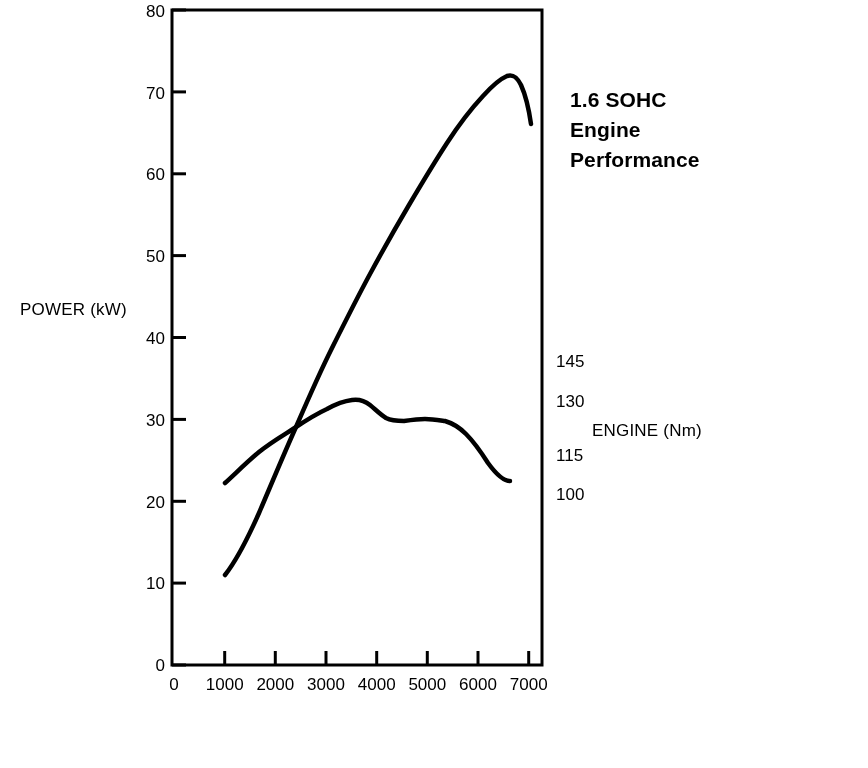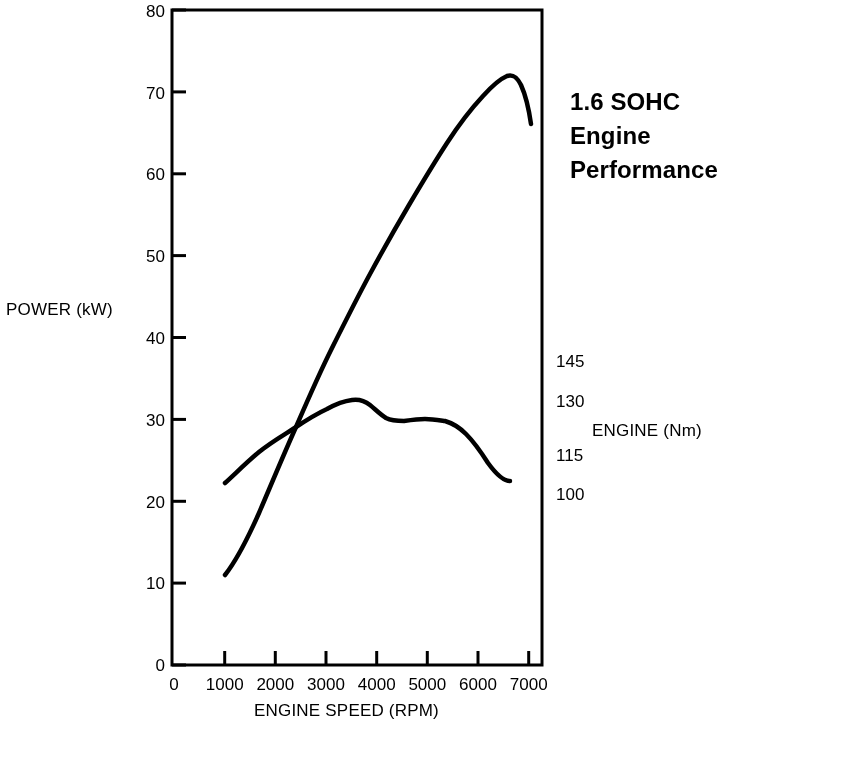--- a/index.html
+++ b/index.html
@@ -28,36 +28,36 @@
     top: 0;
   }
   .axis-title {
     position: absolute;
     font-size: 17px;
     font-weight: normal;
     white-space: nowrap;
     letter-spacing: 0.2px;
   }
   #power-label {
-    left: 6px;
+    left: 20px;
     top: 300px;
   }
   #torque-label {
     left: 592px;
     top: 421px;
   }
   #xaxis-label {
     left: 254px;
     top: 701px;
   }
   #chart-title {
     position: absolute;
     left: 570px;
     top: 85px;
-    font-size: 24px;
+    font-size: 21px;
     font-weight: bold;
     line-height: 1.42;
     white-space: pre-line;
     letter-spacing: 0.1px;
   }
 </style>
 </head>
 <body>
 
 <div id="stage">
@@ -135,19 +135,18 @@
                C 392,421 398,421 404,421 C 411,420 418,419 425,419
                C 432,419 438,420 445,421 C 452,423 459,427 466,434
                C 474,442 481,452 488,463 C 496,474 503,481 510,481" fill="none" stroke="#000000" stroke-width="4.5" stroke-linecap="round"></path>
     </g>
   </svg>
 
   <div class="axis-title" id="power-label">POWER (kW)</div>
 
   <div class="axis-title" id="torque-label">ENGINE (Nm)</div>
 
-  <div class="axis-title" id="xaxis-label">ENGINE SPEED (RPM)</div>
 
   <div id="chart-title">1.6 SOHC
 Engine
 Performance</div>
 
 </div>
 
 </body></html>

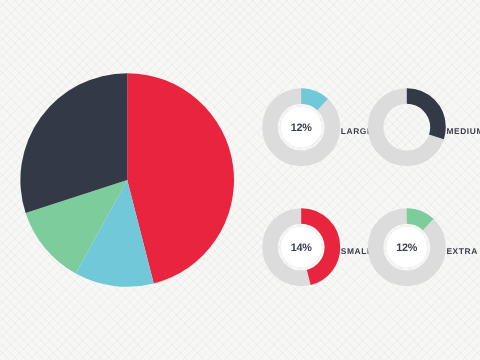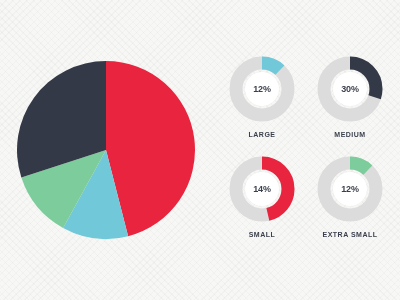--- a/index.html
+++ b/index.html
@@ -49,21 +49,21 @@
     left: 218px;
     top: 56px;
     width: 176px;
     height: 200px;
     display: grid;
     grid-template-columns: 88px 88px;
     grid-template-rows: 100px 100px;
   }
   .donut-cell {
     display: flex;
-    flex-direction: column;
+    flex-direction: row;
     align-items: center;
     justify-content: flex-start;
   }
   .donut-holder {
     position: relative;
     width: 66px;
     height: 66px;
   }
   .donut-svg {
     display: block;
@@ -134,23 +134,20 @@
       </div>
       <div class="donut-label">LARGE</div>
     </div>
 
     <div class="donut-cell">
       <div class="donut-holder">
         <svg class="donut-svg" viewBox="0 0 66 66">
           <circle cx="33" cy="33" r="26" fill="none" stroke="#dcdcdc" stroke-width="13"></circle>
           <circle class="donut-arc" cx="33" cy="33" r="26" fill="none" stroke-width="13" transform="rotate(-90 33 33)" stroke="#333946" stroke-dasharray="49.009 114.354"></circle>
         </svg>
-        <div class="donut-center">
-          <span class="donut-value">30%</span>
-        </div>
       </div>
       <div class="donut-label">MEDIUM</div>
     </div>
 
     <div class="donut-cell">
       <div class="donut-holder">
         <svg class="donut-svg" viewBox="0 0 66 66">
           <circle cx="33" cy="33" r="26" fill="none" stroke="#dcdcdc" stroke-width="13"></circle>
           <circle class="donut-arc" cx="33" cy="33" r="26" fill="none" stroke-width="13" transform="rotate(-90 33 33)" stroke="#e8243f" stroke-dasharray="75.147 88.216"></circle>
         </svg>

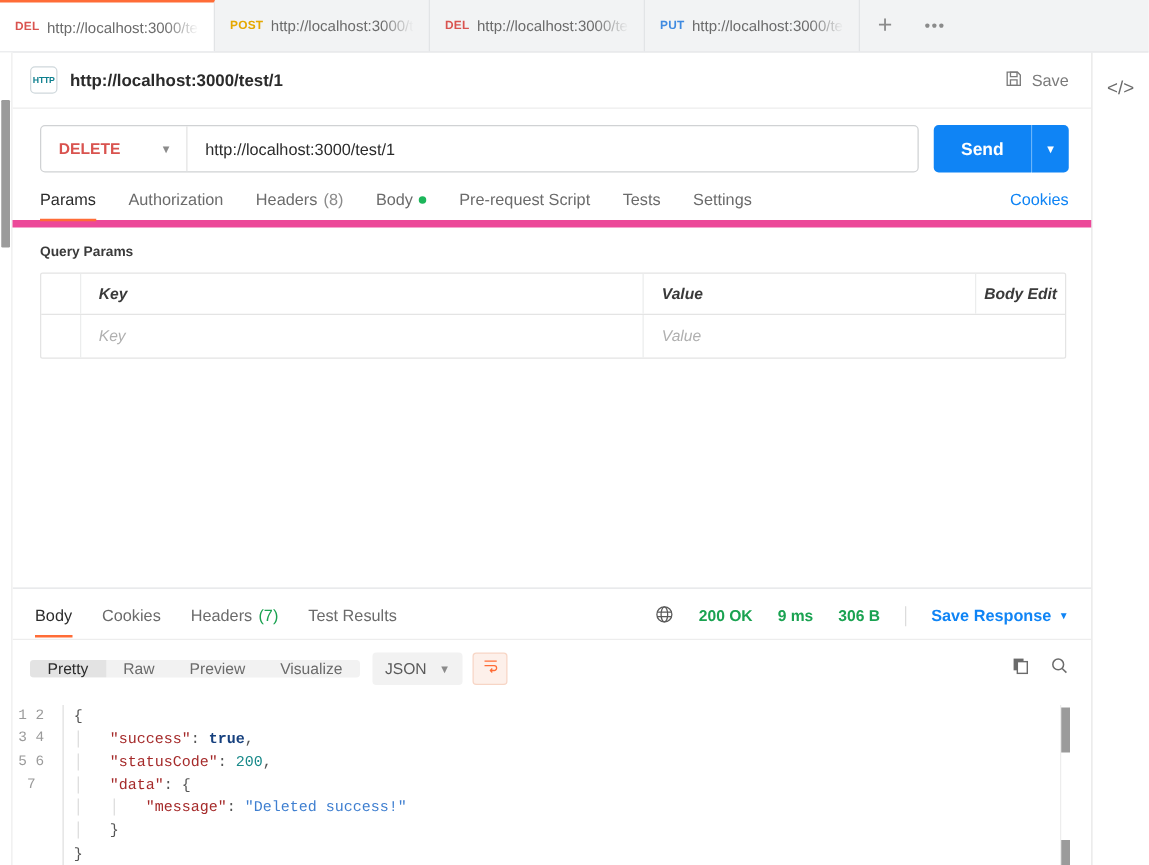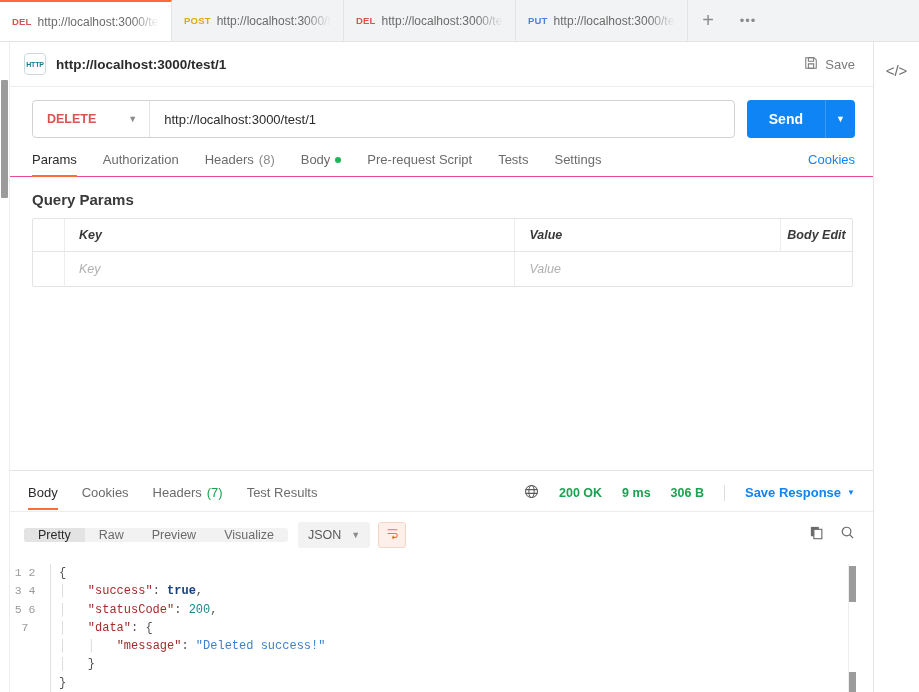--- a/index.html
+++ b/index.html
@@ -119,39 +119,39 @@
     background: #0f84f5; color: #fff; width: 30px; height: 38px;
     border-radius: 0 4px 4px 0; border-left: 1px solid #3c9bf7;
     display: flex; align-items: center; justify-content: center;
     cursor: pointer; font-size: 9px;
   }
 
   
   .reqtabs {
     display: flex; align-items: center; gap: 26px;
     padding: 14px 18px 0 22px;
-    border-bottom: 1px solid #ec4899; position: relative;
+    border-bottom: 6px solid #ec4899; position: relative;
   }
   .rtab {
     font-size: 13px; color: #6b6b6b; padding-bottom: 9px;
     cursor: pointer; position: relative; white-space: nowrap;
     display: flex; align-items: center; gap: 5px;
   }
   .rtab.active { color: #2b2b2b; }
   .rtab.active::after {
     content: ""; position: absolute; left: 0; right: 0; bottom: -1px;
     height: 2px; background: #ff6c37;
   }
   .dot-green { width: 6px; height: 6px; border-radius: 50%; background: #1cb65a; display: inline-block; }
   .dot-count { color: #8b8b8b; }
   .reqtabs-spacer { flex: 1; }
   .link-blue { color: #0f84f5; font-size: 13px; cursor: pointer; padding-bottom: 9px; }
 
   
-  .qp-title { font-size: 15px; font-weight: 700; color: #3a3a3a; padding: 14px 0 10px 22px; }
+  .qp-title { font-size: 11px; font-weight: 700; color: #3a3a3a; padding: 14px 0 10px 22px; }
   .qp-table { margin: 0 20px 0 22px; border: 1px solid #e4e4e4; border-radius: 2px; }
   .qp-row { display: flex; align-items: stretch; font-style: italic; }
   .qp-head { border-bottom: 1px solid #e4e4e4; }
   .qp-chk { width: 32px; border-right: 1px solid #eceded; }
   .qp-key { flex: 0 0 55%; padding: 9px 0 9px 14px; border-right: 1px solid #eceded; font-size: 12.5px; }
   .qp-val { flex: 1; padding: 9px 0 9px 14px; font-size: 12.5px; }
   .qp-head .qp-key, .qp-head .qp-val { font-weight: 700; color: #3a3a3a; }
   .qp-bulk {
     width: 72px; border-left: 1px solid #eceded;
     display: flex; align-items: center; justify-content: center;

________________

Exercise goal: An answer is complete only when it holds every line above containing the string "block".

Solution to this task:
     display: block;
   .dot-green { width: 6px; height: 6px; border-radius: 50%; background: #1cb65a; display: inline-block; }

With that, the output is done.